WORK TO BE COMPLETED: Take the whole listing and reproduce it exactly, pictures excepted.

AVAILABLE RECORDS:
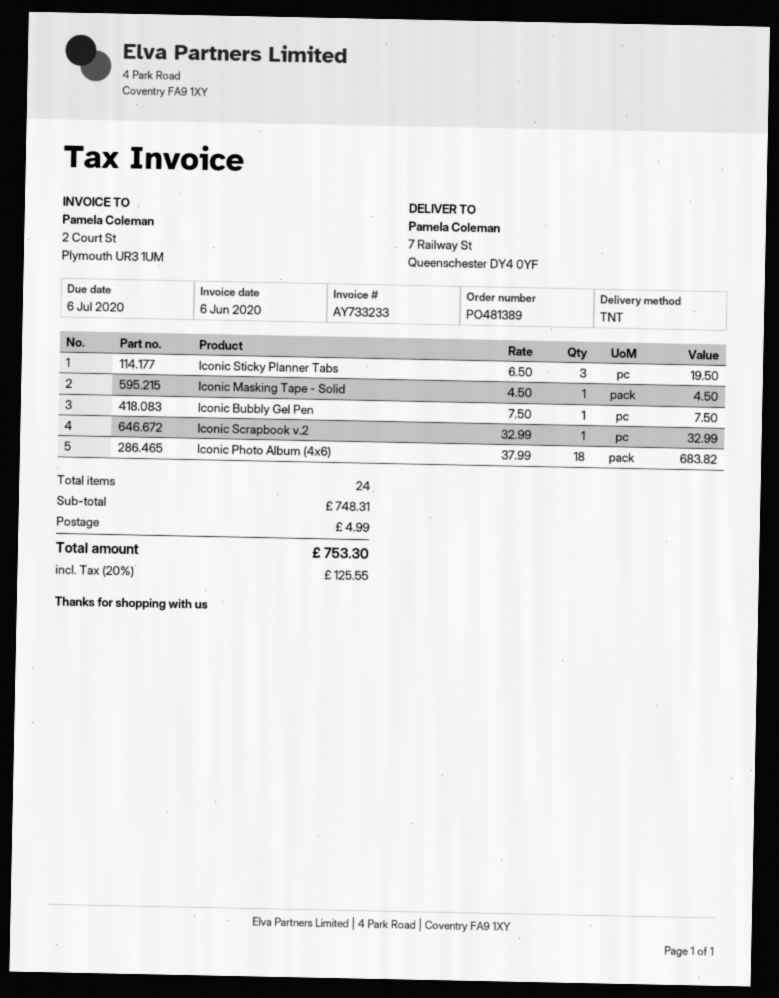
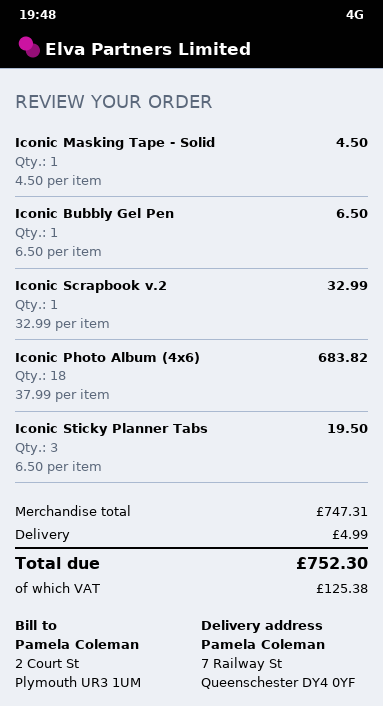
Iconic Bubbly Gel Pen: 1 x 7.50 = 7.50 -> 1 x 6.50 = 6.50
subtotal: 748.31 -> 747.31
tax: 125.55 -> 125.38
total: 753.30 -> 752.30

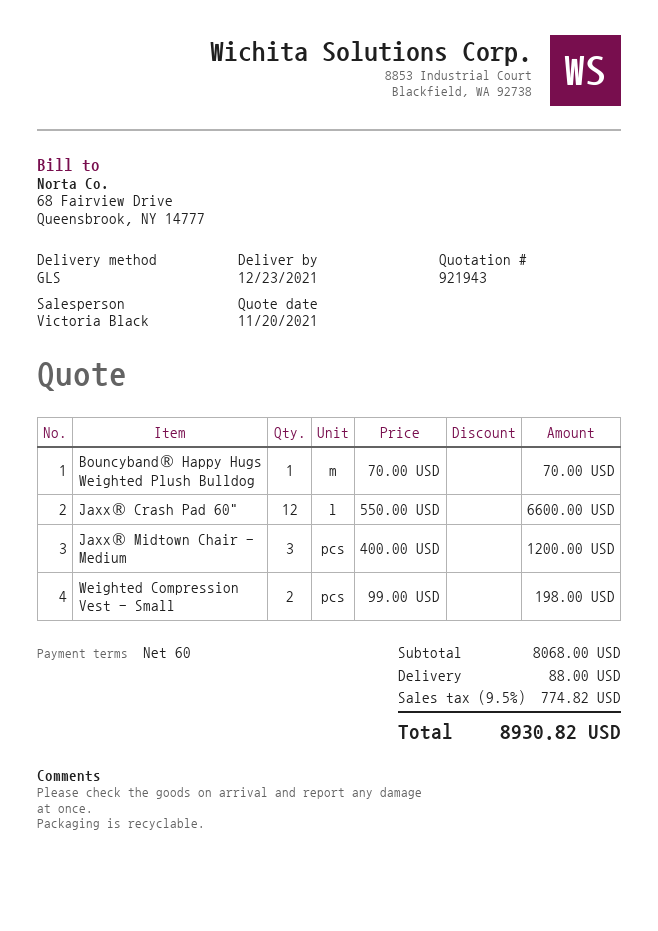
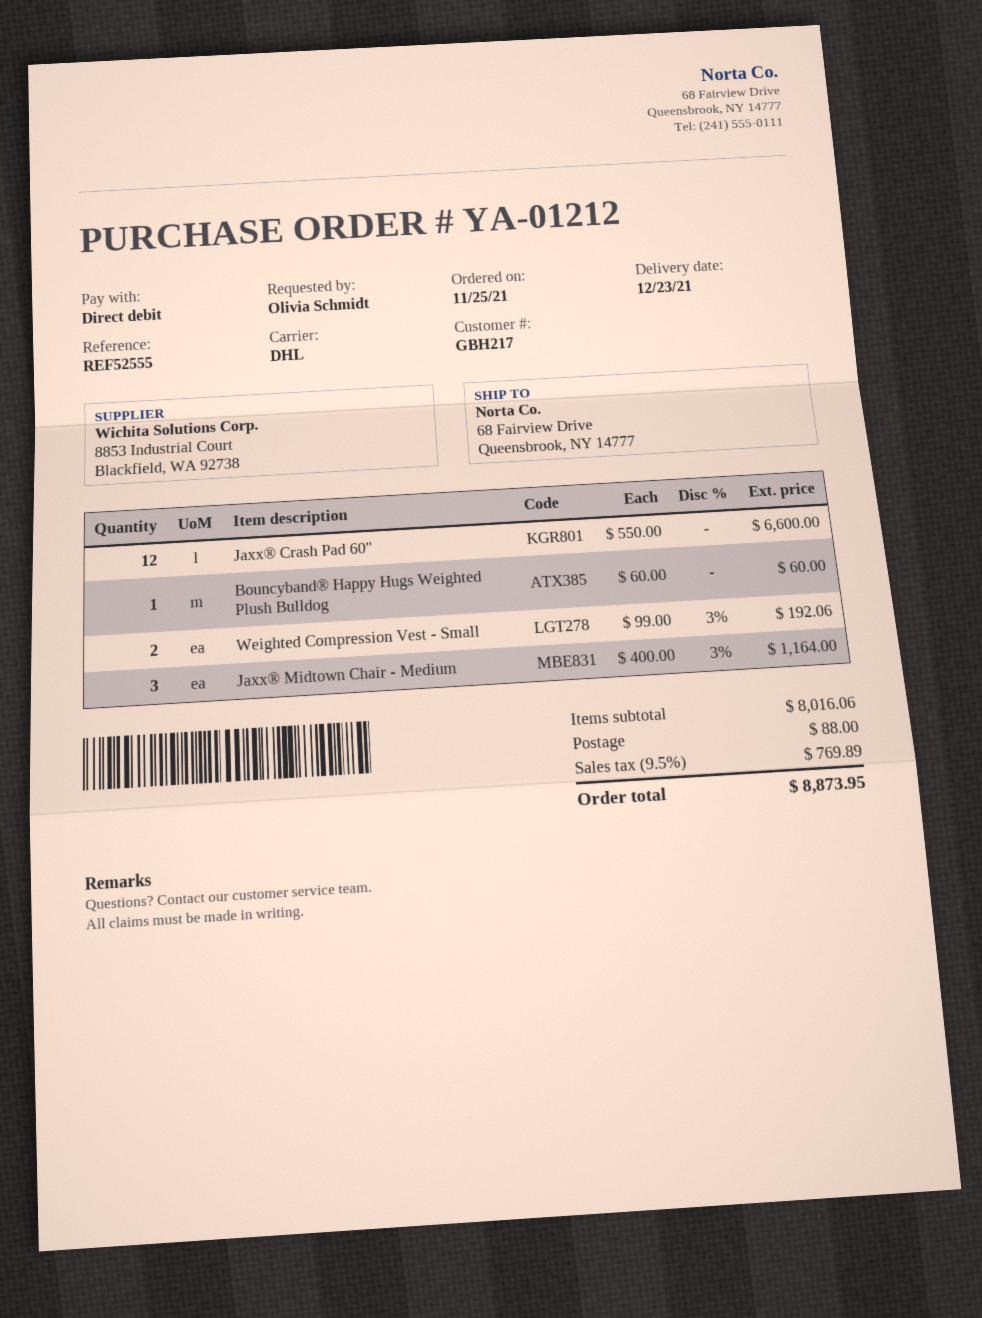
shipping method: GLS -> DHL
Bouncyband® Happy Hugs Weighted Plush Bulldog: 1 x 70.00 = 70.00 -> 1 x 60.00 = 60.00
Jaxx® Midtown Chair - Medium: 3 x 400.00 = 1200.00 -> 3 x 400.00 - 3% = 1164.00
Weighted Compression Vest - Small: 2 x 99.00 = 198.00 -> 2 x 99.00 - 3% = 192.06
subtotal: 8068.00 -> 8016.06
tax: 9.5% = 774.82 -> 9.5% = 769.89
total: 8930.82 -> 8873.95

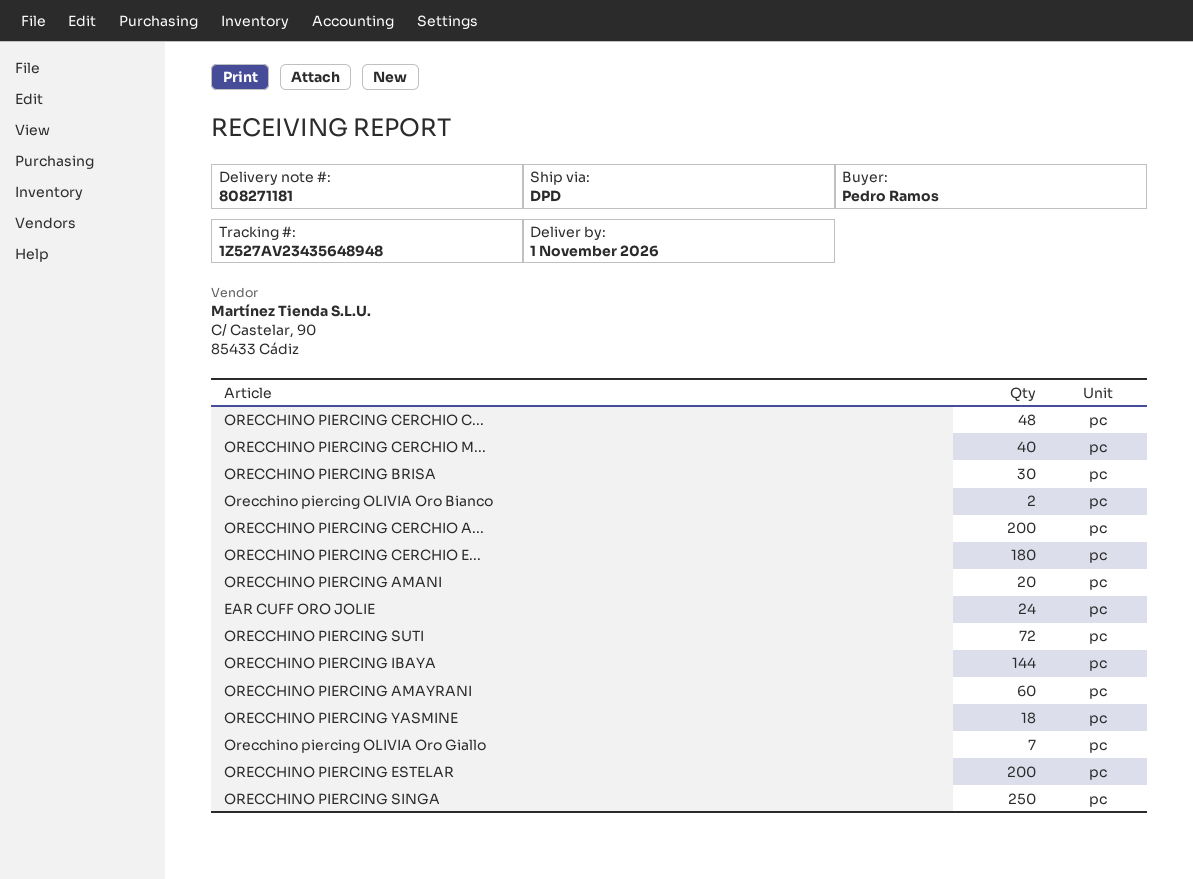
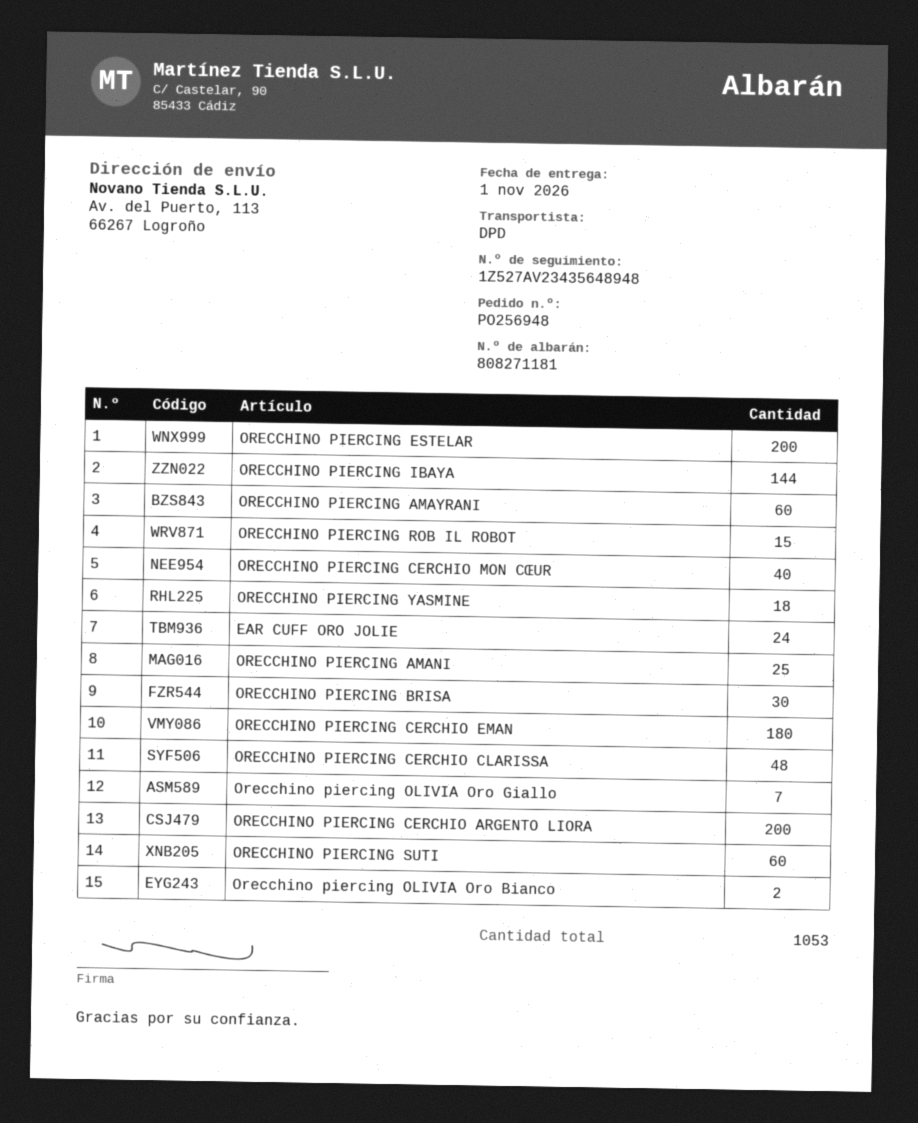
ORECCHINO PIERCING AMANI: 20 -> 25
ORECCHINO PIERCING SUTI: 72 -> 60
ORECCHINO PIERCING SINGA: 250 -> none
ORECCHINO PIERCING ROB IL ROBOT: none -> 15

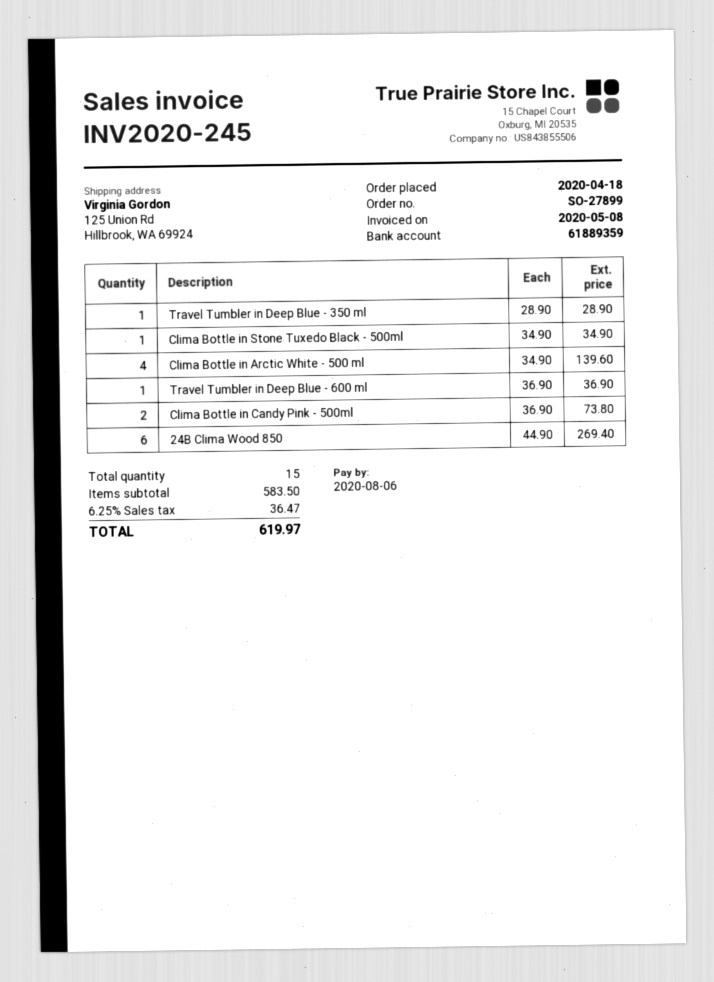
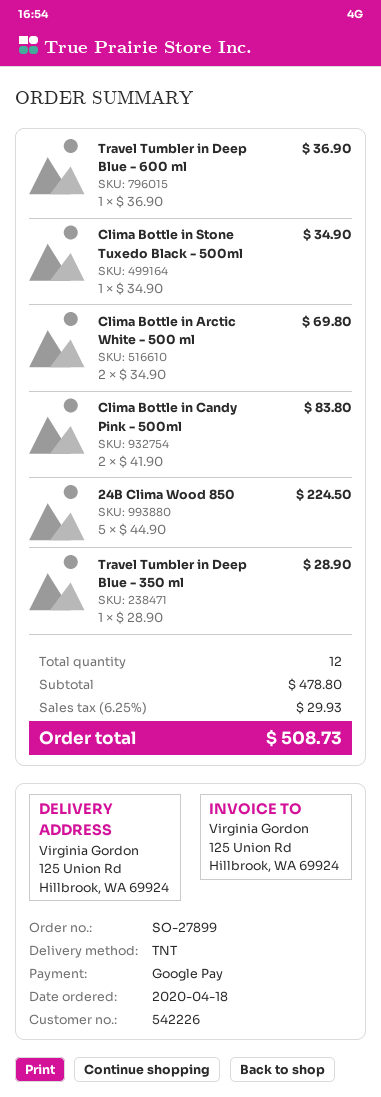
Clima Bottle in Arctic White - 500 ml: 4 x 34.90 = 139.60 -> 2 x 34.90 = 69.80
Clima Bottle in Candy Pink - 500ml: 2 x 36.90 = 73.80 -> 2 x 41.90 = 83.80
24B Clima Wood 850: 6 x 44.90 = 269.40 -> 5 x 44.90 = 224.50
total quantity: 15 -> 12
subtotal: 583.50 -> 478.80
tax: 6.25% = 36.47 -> 6.25% = 29.93
total: 619.97 -> 508.73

SOLUTION TO THIS PROBLEM:
Iconic Bubbly Gel Pen: 1 x 7.50 = 7.50 -> 1 x 6.50 = 6.50
subtotal: 748.31 -> 747.31
tax: 125.55 -> 125.38
total: 753.30 -> 752.30

shipping method: GLS -> DHL
Bouncyband® Happy Hugs Weighted Plush Bulldog: 1 x 70.00 = 70.00 -> 1 x 60.00 = 60.00
Jaxx® Midtown Chair - Medium: 3 x 400.00 = 1200.00 -> 3 x 400.00 - 3% = 1164.00
Weighted Compression Vest - Small: 2 x 99.00 = 198.00 -> 2 x 99.00 - 3% = 192.06
subtotal: 8068.00 -> 8016.06
tax: 9.5% = 774.82 -> 9.5% = 769.89
total: 8930.82 -> 8873.95

ORECCHINO PIERCING AMANI: 20 -> 25
ORECCHINO PIERCING SUTI: 72 -> 60
ORECCHINO PIERCING SINGA: 250 -> none
ORECCHINO PIERCING ROB IL ROBOT: none -> 15

Clima Bottle in Arctic White - 500 ml: 4 x 34.90 = 139.60 -> 2 x 34.90 = 69.80
Clima Bottle in Candy Pink - 500ml: 2 x 36.90 = 73.80 -> 2 x 41.90 = 83.80
24B Clima Wood 850: 6 x 44.90 = 269.40 -> 5 x 44.90 = 224.50
total quantity: 15 -> 12
subtotal: 583.50 -> 478.80
tax: 6.25% = 36.47 -> 6.25% = 29.93
total: 619.97 -> 508.73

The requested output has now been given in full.